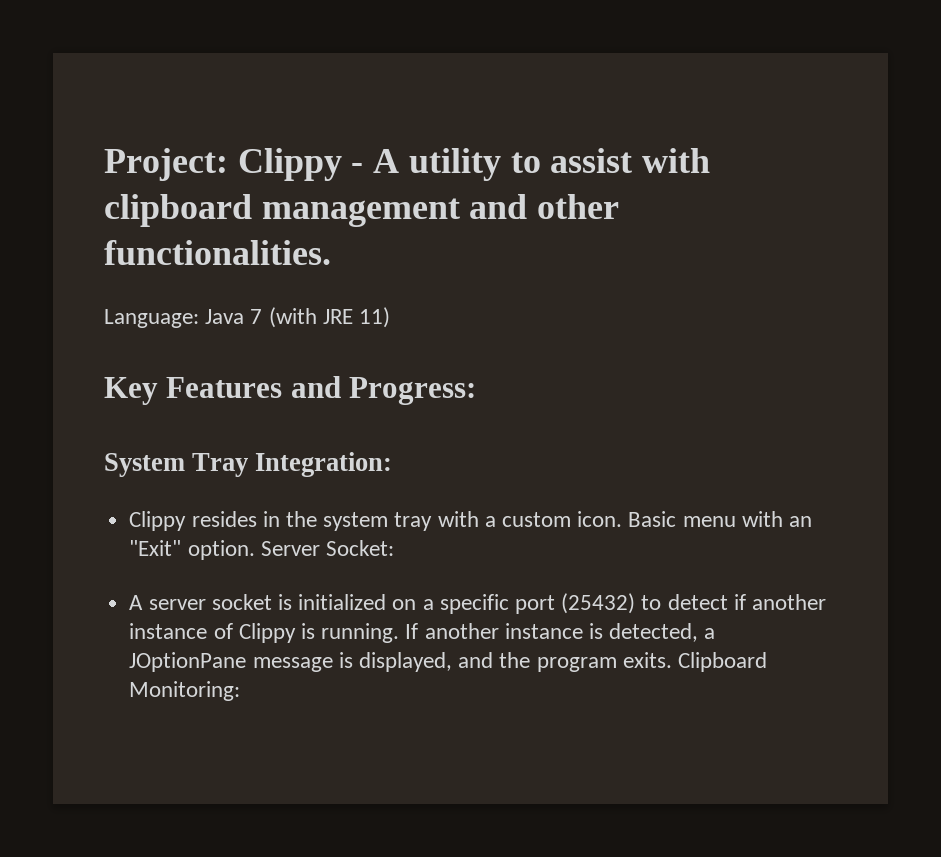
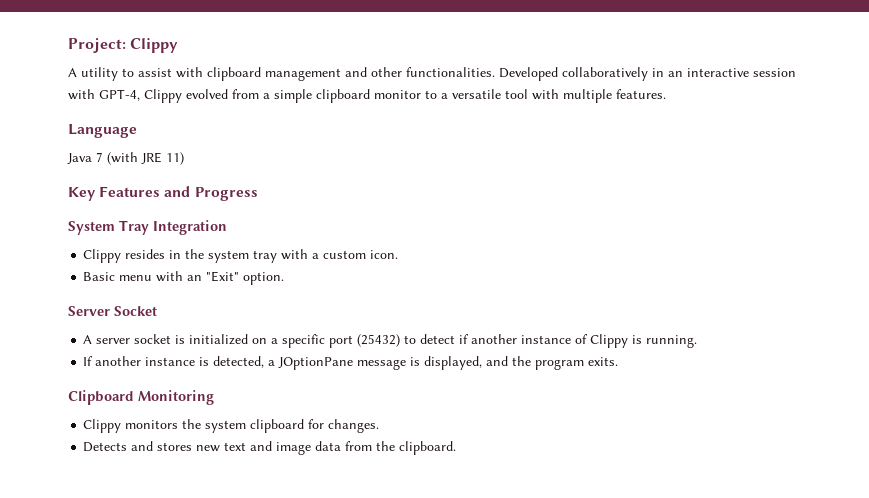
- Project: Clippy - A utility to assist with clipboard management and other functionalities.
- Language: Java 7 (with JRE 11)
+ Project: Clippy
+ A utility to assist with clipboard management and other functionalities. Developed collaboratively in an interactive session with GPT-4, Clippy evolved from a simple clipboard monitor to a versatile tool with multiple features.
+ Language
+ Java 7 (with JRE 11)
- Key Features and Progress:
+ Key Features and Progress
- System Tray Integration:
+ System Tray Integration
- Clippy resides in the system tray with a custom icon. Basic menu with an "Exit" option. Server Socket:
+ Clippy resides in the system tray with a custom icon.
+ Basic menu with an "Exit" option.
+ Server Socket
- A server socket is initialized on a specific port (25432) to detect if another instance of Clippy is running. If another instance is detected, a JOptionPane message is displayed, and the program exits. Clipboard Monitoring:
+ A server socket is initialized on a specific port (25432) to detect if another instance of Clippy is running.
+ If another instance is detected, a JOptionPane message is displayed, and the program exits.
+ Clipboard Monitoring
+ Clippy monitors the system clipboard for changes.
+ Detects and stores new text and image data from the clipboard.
▬▬▬
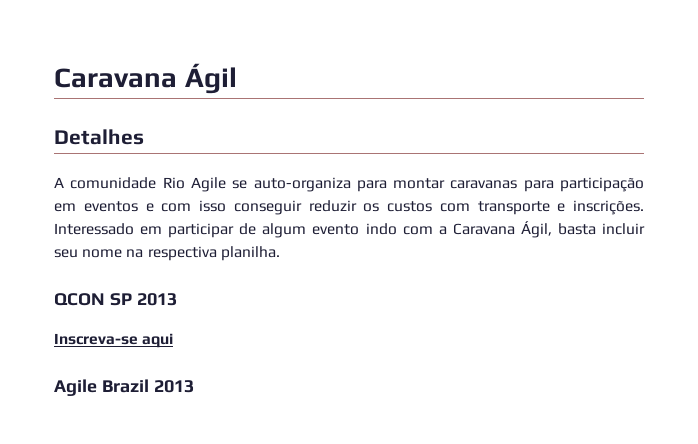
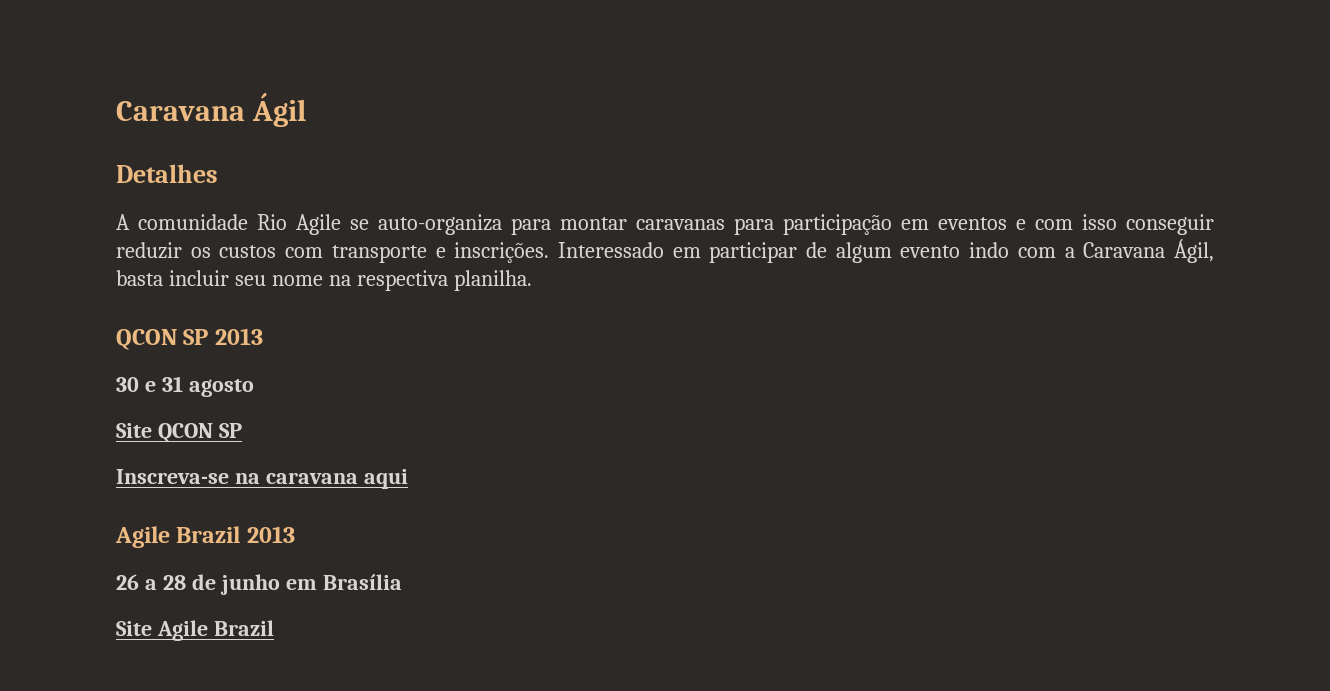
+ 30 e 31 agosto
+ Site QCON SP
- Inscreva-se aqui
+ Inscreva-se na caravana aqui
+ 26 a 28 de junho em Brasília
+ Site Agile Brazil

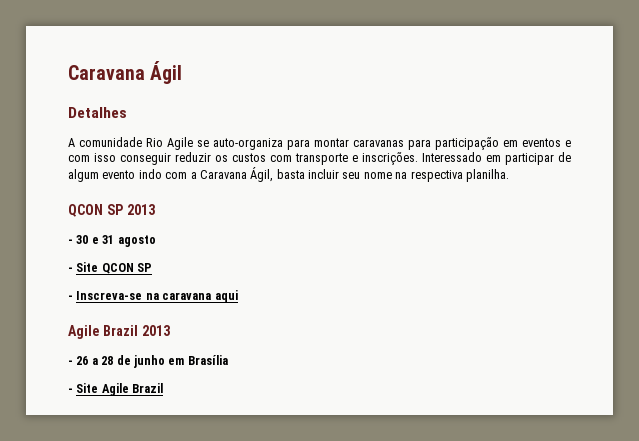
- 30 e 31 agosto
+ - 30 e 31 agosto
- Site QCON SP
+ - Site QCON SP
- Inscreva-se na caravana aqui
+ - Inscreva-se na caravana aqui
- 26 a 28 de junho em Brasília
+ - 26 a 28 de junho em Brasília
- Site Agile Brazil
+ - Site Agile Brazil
▬▬▬
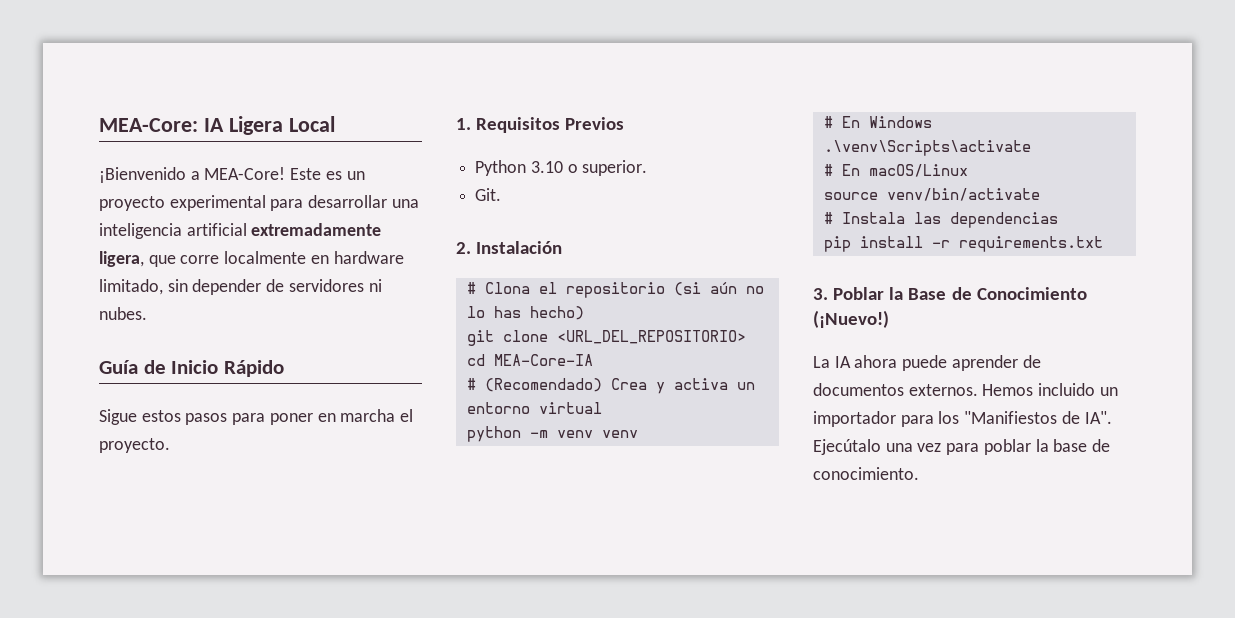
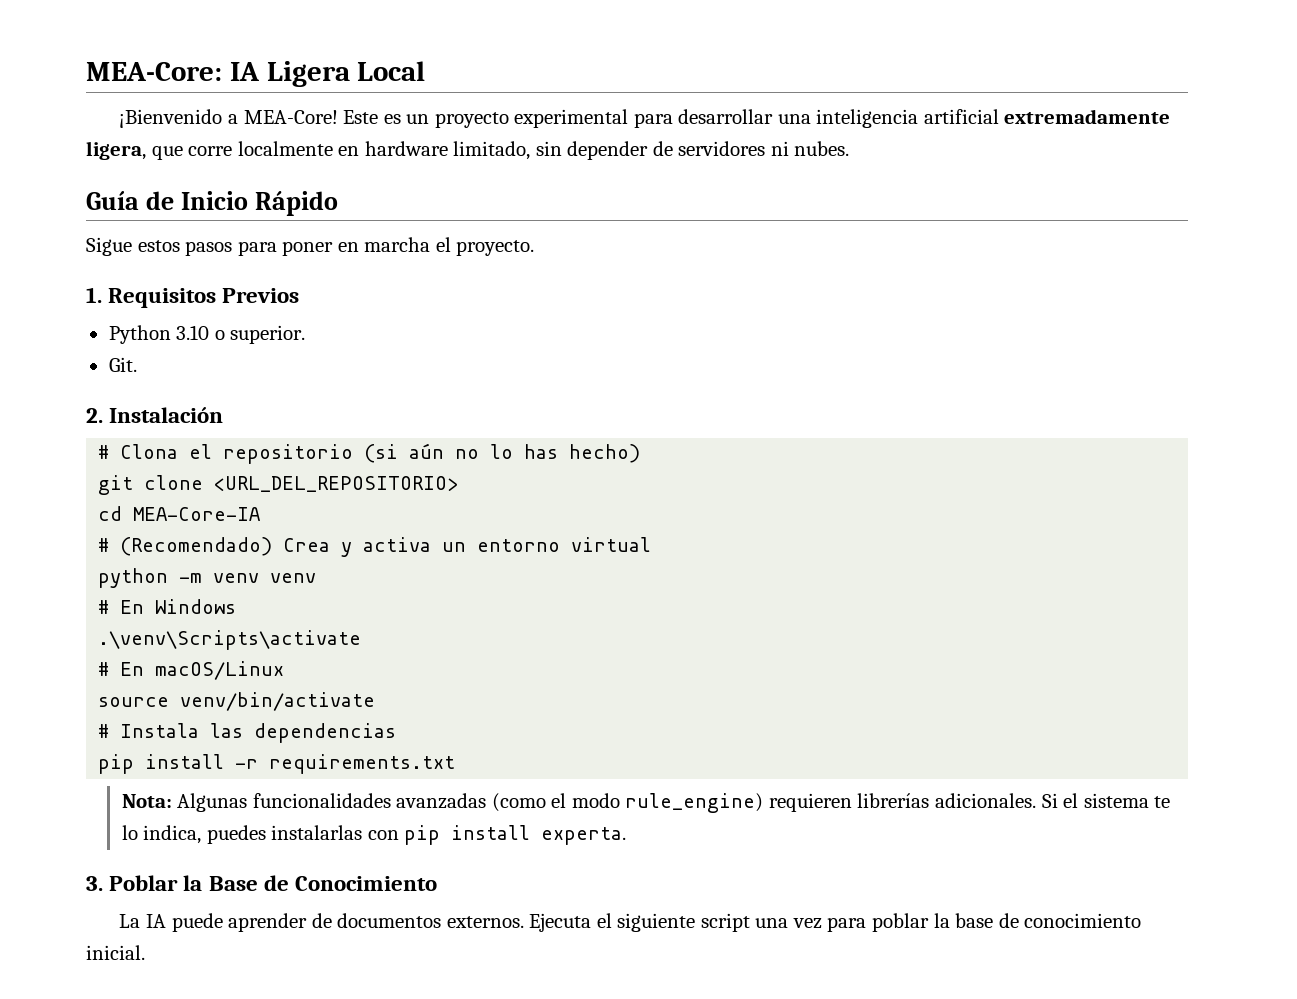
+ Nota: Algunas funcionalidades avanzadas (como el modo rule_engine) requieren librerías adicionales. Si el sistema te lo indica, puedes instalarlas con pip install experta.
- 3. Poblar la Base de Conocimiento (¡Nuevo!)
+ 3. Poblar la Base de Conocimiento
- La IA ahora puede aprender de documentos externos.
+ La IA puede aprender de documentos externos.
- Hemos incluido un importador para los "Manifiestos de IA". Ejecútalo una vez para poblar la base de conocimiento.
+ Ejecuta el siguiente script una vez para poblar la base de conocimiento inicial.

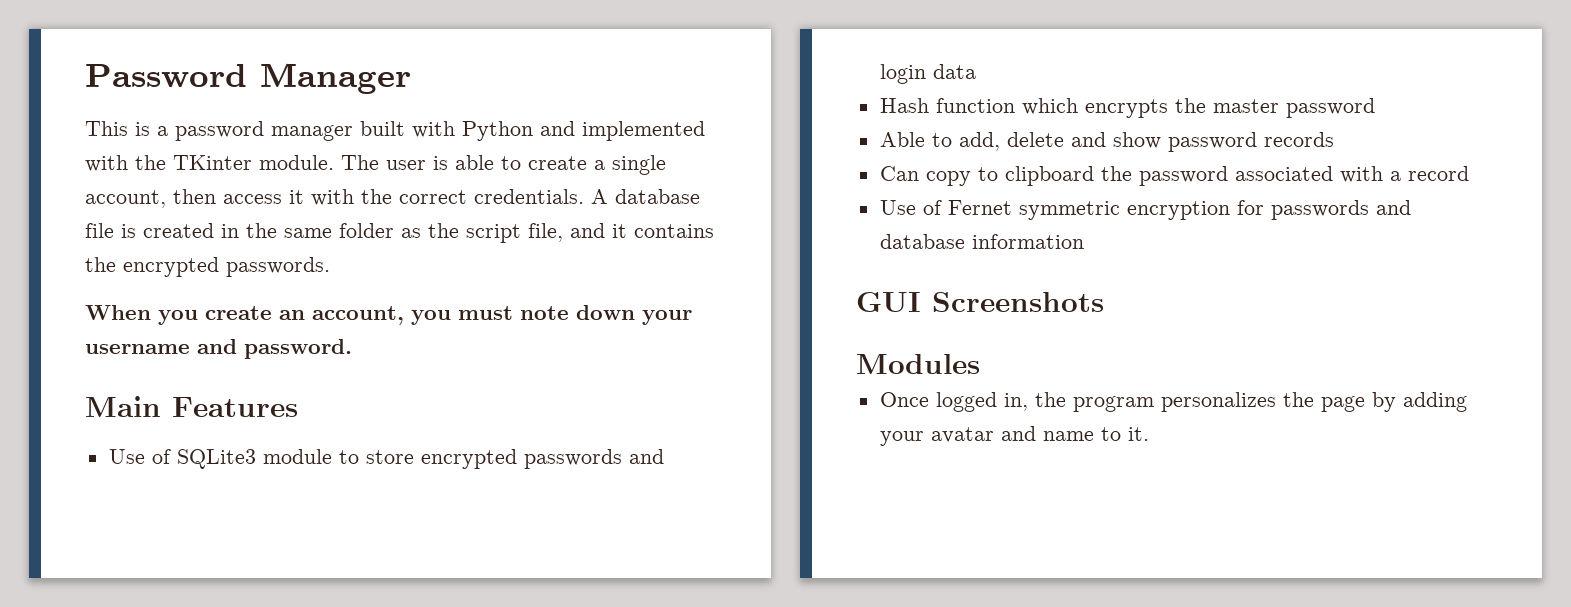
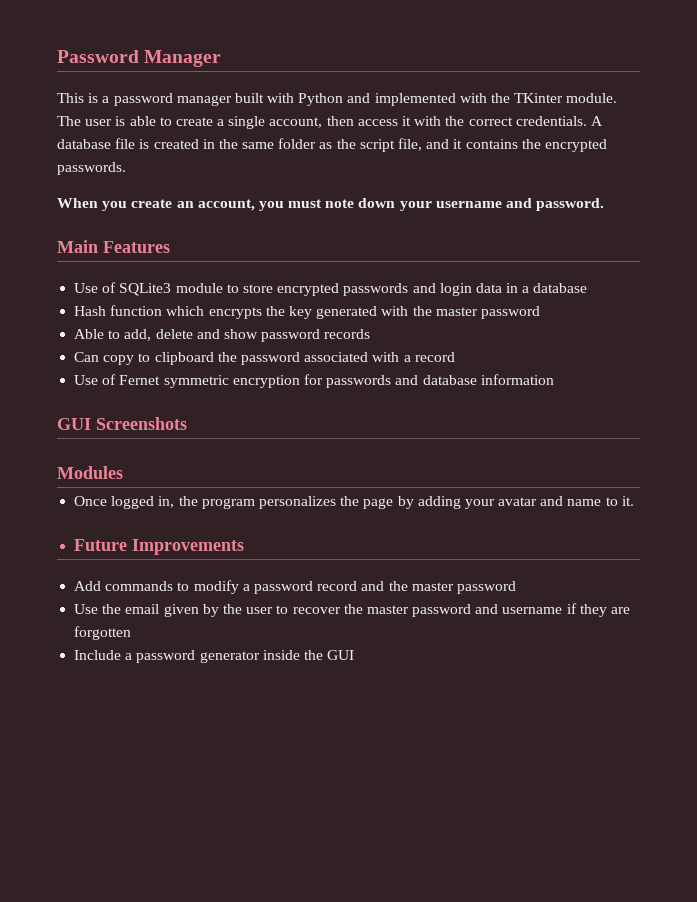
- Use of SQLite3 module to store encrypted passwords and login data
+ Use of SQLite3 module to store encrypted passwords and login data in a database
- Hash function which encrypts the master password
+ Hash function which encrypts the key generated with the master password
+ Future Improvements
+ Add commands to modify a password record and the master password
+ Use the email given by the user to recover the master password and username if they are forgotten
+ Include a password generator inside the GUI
▬▬▬
# ASSIGNMENT:
Pictures in the material above should be skipped; print exactly the lines from the one with "IA puede aprender de documentos externos." through the one with "- Use of SQLite3".

# REPLY TO THE EXERCISE:
+ La IA puede aprender de documentos externos.
- Hemos incluido un importador para los "Manifiestos de IA". Ejecútalo una vez para poblar la base de conocimiento.
+ Ejecuta el siguiente script una vez para poblar la base de conocimiento inicial.

- Use of SQLite3 module to store encrypted passwords and login data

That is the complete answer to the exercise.